INPUT RECORDS:
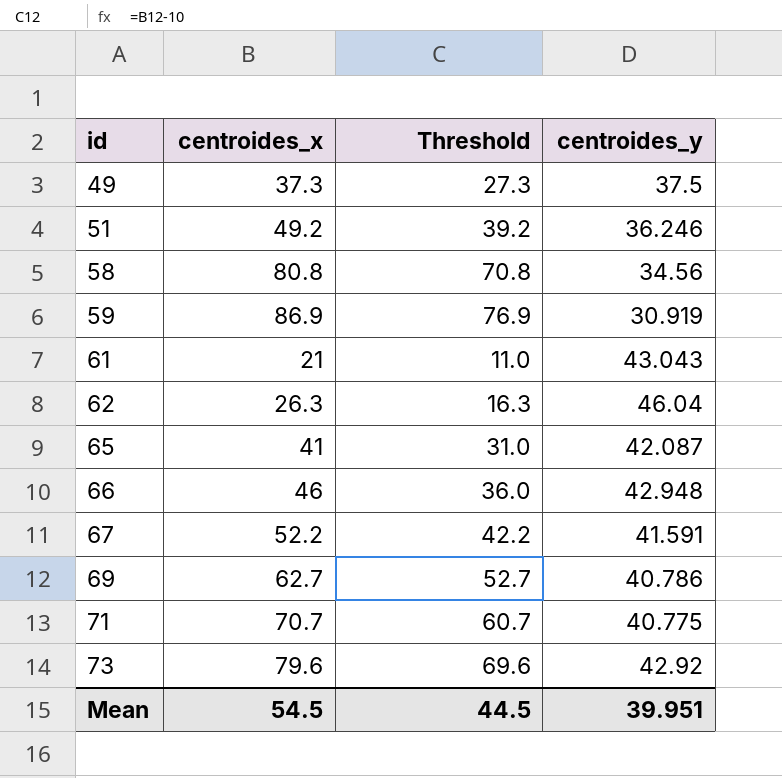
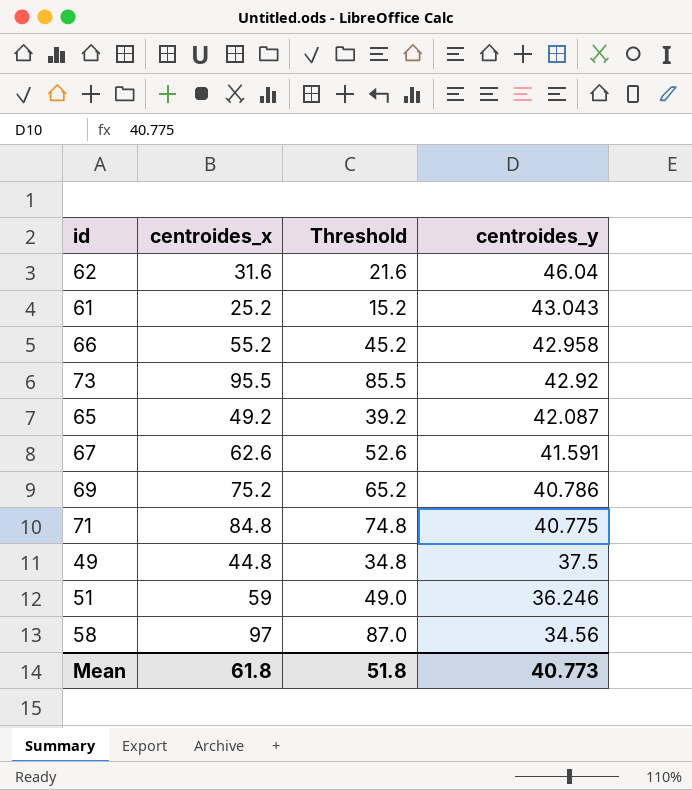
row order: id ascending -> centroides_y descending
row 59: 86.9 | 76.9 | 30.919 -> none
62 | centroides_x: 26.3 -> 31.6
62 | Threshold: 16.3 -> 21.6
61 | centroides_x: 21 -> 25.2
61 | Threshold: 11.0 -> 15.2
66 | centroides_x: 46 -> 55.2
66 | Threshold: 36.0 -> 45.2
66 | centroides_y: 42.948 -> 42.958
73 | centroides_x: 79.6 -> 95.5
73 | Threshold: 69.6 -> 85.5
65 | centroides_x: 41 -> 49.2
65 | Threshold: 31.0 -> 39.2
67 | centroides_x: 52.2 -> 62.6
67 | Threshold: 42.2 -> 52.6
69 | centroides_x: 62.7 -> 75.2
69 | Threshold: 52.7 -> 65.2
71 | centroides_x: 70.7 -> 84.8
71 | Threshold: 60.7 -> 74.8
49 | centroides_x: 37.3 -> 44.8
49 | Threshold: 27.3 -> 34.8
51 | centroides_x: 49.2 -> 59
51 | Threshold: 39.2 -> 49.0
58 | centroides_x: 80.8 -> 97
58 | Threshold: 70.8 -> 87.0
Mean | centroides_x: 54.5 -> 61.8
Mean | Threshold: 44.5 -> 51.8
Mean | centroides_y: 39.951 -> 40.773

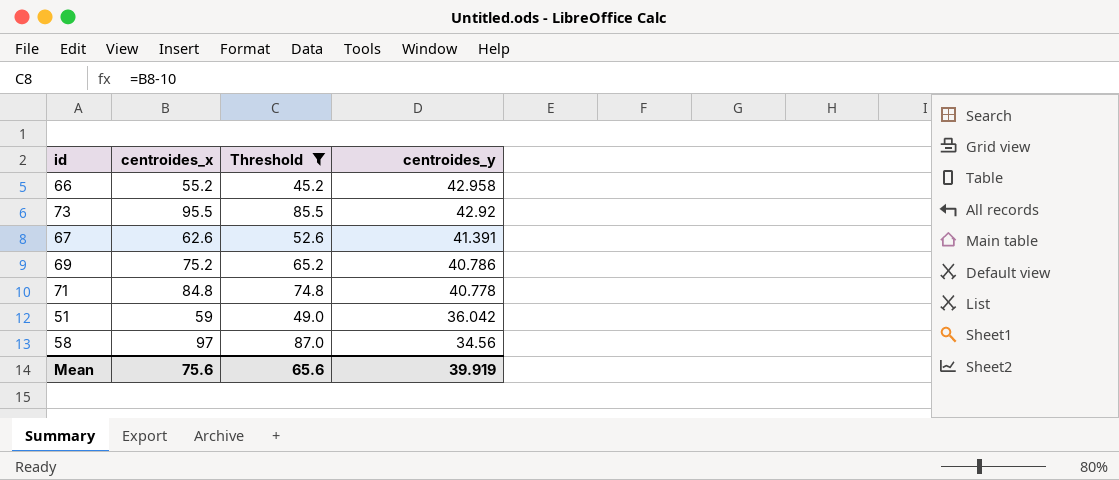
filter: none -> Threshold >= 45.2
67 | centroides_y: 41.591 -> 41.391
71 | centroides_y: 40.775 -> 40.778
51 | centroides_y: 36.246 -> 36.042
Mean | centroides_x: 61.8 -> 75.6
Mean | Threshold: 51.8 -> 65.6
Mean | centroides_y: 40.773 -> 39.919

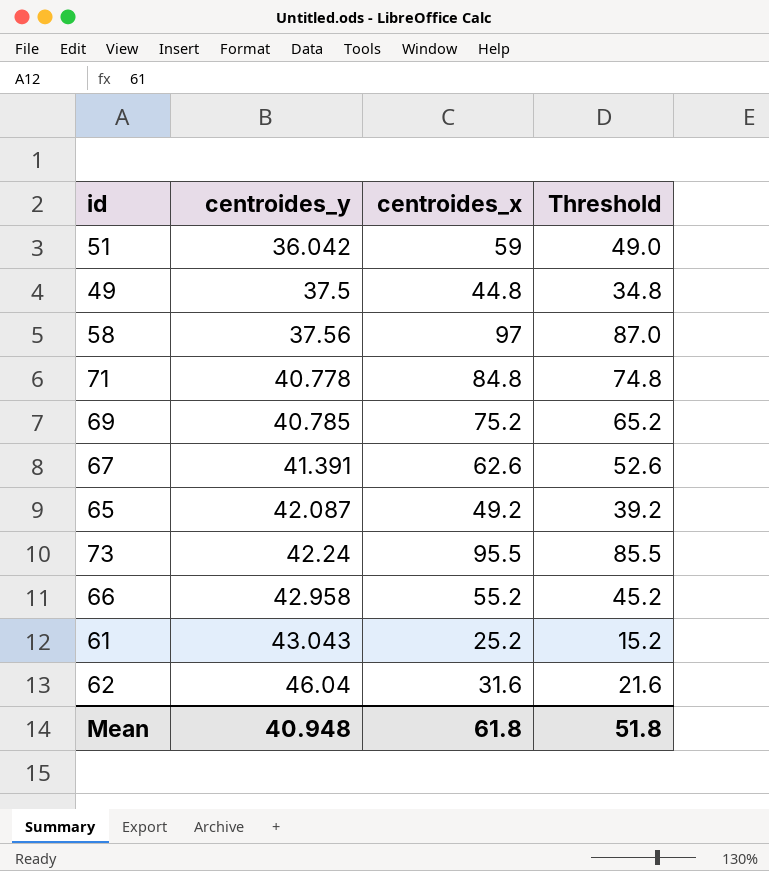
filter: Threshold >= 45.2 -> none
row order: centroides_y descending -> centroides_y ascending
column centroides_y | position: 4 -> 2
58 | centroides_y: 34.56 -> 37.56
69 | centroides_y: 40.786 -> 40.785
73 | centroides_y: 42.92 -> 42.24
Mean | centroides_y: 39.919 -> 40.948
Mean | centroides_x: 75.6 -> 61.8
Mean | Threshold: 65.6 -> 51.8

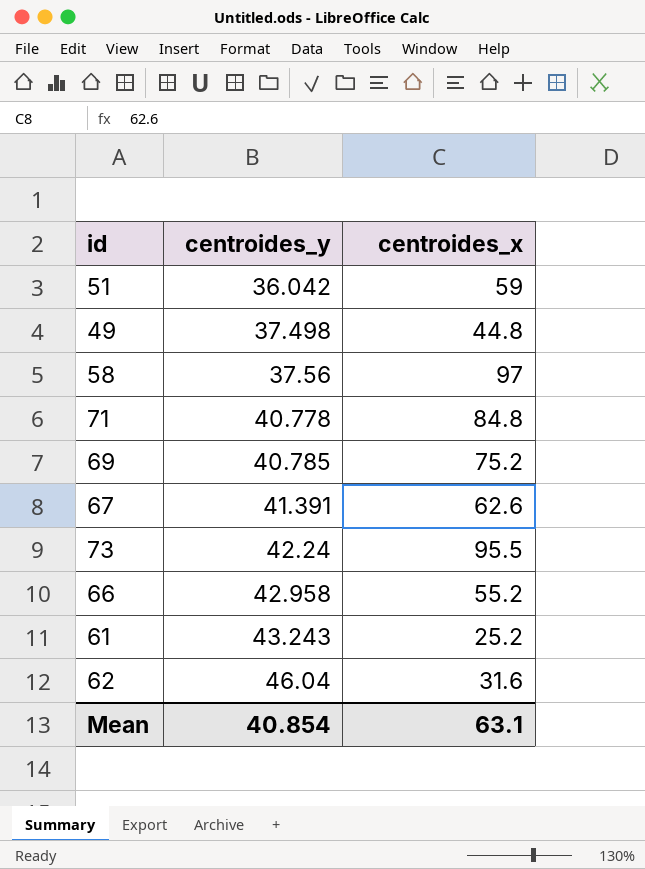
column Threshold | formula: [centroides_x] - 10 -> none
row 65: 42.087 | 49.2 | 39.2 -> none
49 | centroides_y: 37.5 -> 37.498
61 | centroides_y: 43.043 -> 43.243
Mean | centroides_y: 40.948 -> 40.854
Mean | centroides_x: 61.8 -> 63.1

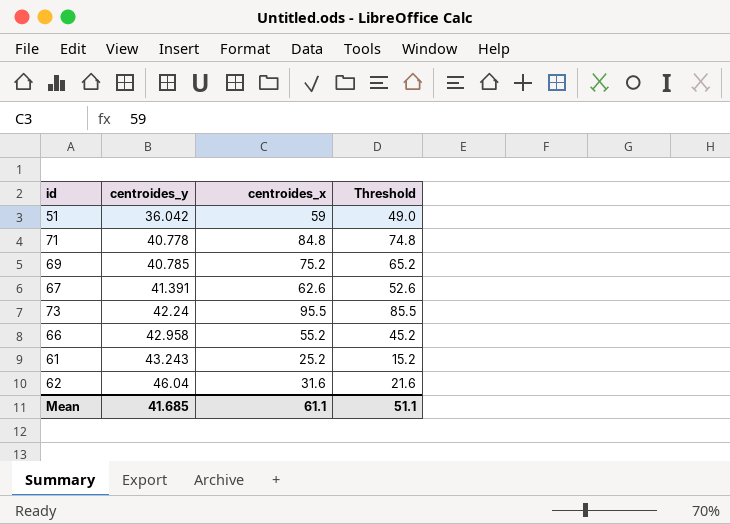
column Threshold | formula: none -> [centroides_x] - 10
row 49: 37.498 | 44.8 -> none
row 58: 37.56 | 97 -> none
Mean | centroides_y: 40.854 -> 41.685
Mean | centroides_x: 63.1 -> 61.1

REQUIRED WORK: Once the pictures are set aside, what is needed is the lines from the line with "69 | centroides_x: 62.7 -> 75.2" through the end of the data, written out exactly and alone.

ANSWER FOR THE TASK:
69 | centroides_x: 62.7 -> 75.2
69 | Threshold: 52.7 -> 65.2
71 | centroides_x: 70.7 -> 84.8
71 | Threshold: 60.7 -> 74.8
49 | centroides_x: 37.3 -> 44.8
49 | Threshold: 27.3 -> 34.8
51 | centroides_x: 49.2 -> 59
51 | Threshold: 39.2 -> 49.0
58 | centroides_x: 80.8 -> 97
58 | Threshold: 70.8 -> 87.0
Mean | centroides_x: 54.5 -> 61.8
Mean | Threshold: 44.5 -> 51.8
Mean | centroides_y: 39.951 -> 40.773

filter: none -> Threshold >= 45.2
67 | centroides_y: 41.591 -> 41.391
71 | centroides_y: 40.775 -> 40.778
51 | centroides_y: 36.246 -> 36.042
Mean | centroides_x: 61.8 -> 75.6
Mean | Threshold: 51.8 -> 65.6
Mean | centroides_y: 40.773 -> 39.919

filter: Threshold >= 45.2 -> none
row order: centroides_y descending -> centroides_y ascending
column centroides_y | position: 4 -> 2
58 | centroides_y: 34.56 -> 37.56
69 | centroides_y: 40.786 -> 40.785
73 | centroides_y: 42.92 -> 42.24
Mean | centroides_y: 39.919 -> 40.948
Mean | centroides_x: 75.6 -> 61.8
Mean | Threshold: 65.6 -> 51.8

column Threshold | formula: [centroides_x] - 10 -> none
row 65: 42.087 | 49.2 | 39.2 -> none
49 | centroides_y: 37.5 -> 37.498
61 | centroides_y: 43.043 -> 43.243
Mean | centroides_y: 40.948 -> 40.854
Mean | centroides_x: 61.8 -> 63.1

column Threshold | formula: none -> [centroides_x] - 10
row 49: 37.498 | 44.8 -> none
row 58: 37.56 | 97 -> none
Mean | centroides_y: 40.854 -> 41.685
Mean | centroides_x: 63.1 -> 61.1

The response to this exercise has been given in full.